= What is expected =
Reproduce every line of the material, exactly as given.

⁂

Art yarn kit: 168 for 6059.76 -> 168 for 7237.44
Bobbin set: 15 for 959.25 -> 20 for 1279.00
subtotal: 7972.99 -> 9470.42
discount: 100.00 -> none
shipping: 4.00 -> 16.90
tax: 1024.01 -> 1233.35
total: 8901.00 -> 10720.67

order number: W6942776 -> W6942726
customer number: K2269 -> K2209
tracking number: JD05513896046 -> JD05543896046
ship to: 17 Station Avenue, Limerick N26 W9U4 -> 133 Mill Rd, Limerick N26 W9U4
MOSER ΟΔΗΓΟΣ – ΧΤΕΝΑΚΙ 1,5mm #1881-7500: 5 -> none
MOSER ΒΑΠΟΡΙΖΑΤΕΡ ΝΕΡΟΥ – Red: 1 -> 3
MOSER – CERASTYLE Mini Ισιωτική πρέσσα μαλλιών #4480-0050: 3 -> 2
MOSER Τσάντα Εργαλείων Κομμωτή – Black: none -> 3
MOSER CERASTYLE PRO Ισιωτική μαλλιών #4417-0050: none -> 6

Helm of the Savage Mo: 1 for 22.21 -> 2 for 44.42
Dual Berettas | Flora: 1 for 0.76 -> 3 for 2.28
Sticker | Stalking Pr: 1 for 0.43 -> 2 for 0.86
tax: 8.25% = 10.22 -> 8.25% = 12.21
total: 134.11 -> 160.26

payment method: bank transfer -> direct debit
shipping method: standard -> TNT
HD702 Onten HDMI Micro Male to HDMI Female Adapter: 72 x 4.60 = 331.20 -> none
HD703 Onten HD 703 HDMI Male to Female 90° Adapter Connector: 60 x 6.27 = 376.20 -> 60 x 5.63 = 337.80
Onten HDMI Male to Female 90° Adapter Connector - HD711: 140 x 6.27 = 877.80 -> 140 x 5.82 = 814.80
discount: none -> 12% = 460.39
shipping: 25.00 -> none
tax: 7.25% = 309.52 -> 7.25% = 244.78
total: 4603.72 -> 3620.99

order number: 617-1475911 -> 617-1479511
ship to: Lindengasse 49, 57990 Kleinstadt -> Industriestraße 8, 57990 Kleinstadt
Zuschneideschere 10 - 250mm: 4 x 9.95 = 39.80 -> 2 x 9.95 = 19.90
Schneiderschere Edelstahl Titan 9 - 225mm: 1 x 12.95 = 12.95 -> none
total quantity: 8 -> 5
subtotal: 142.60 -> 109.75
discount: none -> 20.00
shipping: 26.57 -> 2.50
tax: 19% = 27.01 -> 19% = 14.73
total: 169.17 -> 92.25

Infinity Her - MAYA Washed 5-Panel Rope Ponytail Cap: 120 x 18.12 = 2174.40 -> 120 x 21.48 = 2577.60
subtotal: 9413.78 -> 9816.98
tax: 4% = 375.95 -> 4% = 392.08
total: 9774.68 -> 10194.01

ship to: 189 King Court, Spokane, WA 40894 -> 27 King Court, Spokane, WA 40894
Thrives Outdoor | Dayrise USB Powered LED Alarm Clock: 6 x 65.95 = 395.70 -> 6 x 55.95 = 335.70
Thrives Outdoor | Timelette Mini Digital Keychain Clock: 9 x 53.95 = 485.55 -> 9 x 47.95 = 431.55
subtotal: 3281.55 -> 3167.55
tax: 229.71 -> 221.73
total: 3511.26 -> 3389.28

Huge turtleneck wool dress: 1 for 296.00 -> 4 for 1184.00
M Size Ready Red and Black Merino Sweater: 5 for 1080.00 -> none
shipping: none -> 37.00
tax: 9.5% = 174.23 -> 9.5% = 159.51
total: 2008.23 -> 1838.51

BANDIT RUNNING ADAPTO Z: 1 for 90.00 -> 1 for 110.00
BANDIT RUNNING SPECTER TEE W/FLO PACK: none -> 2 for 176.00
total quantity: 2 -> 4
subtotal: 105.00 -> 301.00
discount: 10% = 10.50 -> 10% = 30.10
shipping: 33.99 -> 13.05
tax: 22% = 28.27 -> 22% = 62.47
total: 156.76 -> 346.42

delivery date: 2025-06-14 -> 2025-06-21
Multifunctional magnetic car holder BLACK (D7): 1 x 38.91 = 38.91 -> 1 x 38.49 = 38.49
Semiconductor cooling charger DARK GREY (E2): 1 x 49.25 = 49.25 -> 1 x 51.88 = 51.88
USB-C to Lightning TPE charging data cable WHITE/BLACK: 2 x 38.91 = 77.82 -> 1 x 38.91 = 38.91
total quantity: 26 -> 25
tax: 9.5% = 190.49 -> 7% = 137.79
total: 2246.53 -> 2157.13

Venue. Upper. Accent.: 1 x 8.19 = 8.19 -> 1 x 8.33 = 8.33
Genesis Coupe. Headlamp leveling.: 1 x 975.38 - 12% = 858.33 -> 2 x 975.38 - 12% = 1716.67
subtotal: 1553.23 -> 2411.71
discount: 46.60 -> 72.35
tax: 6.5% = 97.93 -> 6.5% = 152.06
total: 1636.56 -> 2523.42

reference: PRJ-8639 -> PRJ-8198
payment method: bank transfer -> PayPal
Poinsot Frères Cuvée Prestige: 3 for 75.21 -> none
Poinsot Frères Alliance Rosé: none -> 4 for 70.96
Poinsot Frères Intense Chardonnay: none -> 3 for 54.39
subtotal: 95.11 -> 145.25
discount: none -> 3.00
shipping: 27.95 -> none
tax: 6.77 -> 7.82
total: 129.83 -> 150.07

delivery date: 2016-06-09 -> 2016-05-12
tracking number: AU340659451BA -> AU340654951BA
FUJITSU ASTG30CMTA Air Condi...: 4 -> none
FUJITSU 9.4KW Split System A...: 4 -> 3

⁂

= Answer to this exercise =
Art yarn kit: 168 for 6059.76 -> 168 for 7237.44
Bobbin set: 15 for 959.25 -> 20 for 1279.00
subtotal: 7972.99 -> 9470.42
discount: 100.00 -> none
shipping: 4.00 -> 16.90
tax: 1024.01 -> 1233.35
total: 8901.00 -> 10720.67

order number: W6942776 -> W6942726
customer number: K2269 -> K2209
tracking number: JD05513896046 -> JD05543896046
ship to: 17 Station Avenue, Limerick N26 W9U4 -> 133 Mill Rd, Limerick N26 W9U4
MOSER ΟΔΗΓΟΣ – ΧΤΕΝΑΚΙ 1,5mm #1881-7500: 5 -> none
MOSER ΒΑΠΟΡΙΖΑΤΕΡ ΝΕΡΟΥ – Red: 1 -> 3
MOSER – CERASTYLE Mini Ισιωτική πρέσσα μαλλιών #4480-0050: 3 -> 2
MOSER Τσάντα Εργαλείων Κομμωτή – Black: none -> 3
MOSER CERASTYLE PRO Ισιωτική μαλλιών #4417-0050: none -> 6

Helm of the Savage Mo: 1 for 22.21 -> 2 for 44.42
Dual Berettas | Flora: 1 for 0.76 -> 3 for 2.28
Sticker | Stalking Pr: 1 for 0.43 -> 2 for 0.86
tax: 8.25% = 10.22 -> 8.25% = 12.21
total: 134.11 -> 160.26

payment method: bank transfer -> direct debit
shipping method: standard -> TNT
HD702 Onten HDMI Micro Male to HDMI Female Adapter: 72 x 4.60 = 331.20 -> none
HD703 Onten HD 703 HDMI Male to Female 90° Adapter Connector: 60 x 6.27 = 376.20 -> 60 x 5.63 = 337.80
Onten HDMI Male to Female 90° Adapter Connector - HD711: 140 x 6.27 = 877.80 -> 140 x 5.82 = 814.80
discount: none -> 12% = 460.39
shipping: 25.00 -> none
tax: 7.25% = 309.52 -> 7.25% = 244.78
total: 4603.72 -> 3620.99

order number: 617-1475911 -> 617-1479511
ship to: Lindengasse 49, 57990 Kleinstadt -> Industriestraße 8, 57990 Kleinstadt
Zuschneideschere 10 - 250mm: 4 x 9.95 = 39.80 -> 2 x 9.95 = 19.90
Schneiderschere Edelstahl Titan 9 - 225mm: 1 x 12.95 = 12.95 -> none
total quantity: 8 -> 5
subtotal: 142.60 -> 109.75
discount: none -> 20.00
shipping: 26.57 -> 2.50
tax: 19% = 27.01 -> 19% = 14.73
total: 169.17 -> 92.25

Infinity Her - MAYA Washed 5-Panel Rope Ponytail Cap: 120 x 18.12 = 2174.40 -> 120 x 21.48 = 2577.60
subtotal: 9413.78 -> 9816.98
tax: 4% = 375.95 -> 4% = 392.08
total: 9774.68 -> 10194.01

ship to: 189 King Court, Spokane, WA 40894 -> 27 King Court, Spokane, WA 40894
Thrives Outdoor | Dayrise USB Powered LED Alarm Clock: 6 x 65.95 = 395.70 -> 6 x 55.95 = 335.70
Thrives Outdoor | Timelette Mini Digital Keychain Clock: 9 x 53.95 = 485.55 -> 9 x 47.95 = 431.55
subtotal: 3281.55 -> 3167.55
tax: 229.71 -> 221.73
total: 3511.26 -> 3389.28

Huge turtleneck wool dress: 1 for 296.00 -> 4 for 1184.00
M Size Ready Red and Black Merino Sweater: 5 for 1080.00 -> none
shipping: none -> 37.00
tax: 9.5% = 174.23 -> 9.5% = 159.51
total: 2008.23 -> 1838.51

BANDIT RUNNING ADAPTO Z: 1 for 90.00 -> 1 for 110.00
BANDIT RUNNING SPECTER TEE W/FLO PACK: none -> 2 for 176.00
total quantity: 2 -> 4
subtotal: 105.00 -> 301.00
discount: 10% = 10.50 -> 10% = 30.10
shipping: 33.99 -> 13.05
tax: 22% = 28.27 -> 22% = 62.47
total: 156.76 -> 346.42

delivery date: 2025-06-14 -> 2025-06-21
Multifunctional magnetic car holder BLACK (D7): 1 x 38.91 = 38.91 -> 1 x 38.49 = 38.49
Semiconductor cooling charger DARK GREY (E2): 1 x 49.25 = 49.25 -> 1 x 51.88 = 51.88
USB-C to Lightning TPE charging data cable WHITE/BLACK: 2 x 38.91 = 77.82 -> 1 x 38.91 = 38.91
total quantity: 26 -> 25
tax: 9.5% = 190.49 -> 7% = 137.79
total: 2246.53 -> 2157.13

Venue. Upper. Accent.: 1 x 8.19 = 8.19 -> 1 x 8.33 = 8.33
Genesis Coupe. Headlamp leveling.: 1 x 975.38 - 12% = 858.33 -> 2 x 975.38 - 12% = 1716.67
subtotal: 1553.23 -> 2411.71
discount: 46.60 -> 72.35
tax: 6.5% = 97.93 -> 6.5% = 152.06
total: 1636.56 -> 2523.42

reference: PRJ-8639 -> PRJ-8198
payment method: bank transfer -> PayPal
Poinsot Frères Cuvée Prestige: 3 for 75.21 -> none
Poinsot Frères Alliance Rosé: none -> 4 for 70.96
Poinsot Frères Intense Chardonnay: none -> 3 for 54.39
subtotal: 95.11 -> 145.25
discount: none -> 3.00
shipping: 27.95 -> none
tax: 6.77 -> 7.82
total: 129.83 -> 150.07

delivery date: 2016-06-09 -> 2016-05-12
tracking number: AU340659451BA -> AU340654951BA
FUJITSU ASTG30CMTA Air Condi...: 4 -> none
FUJITSU 9.4KW Split System A...: 4 -> 3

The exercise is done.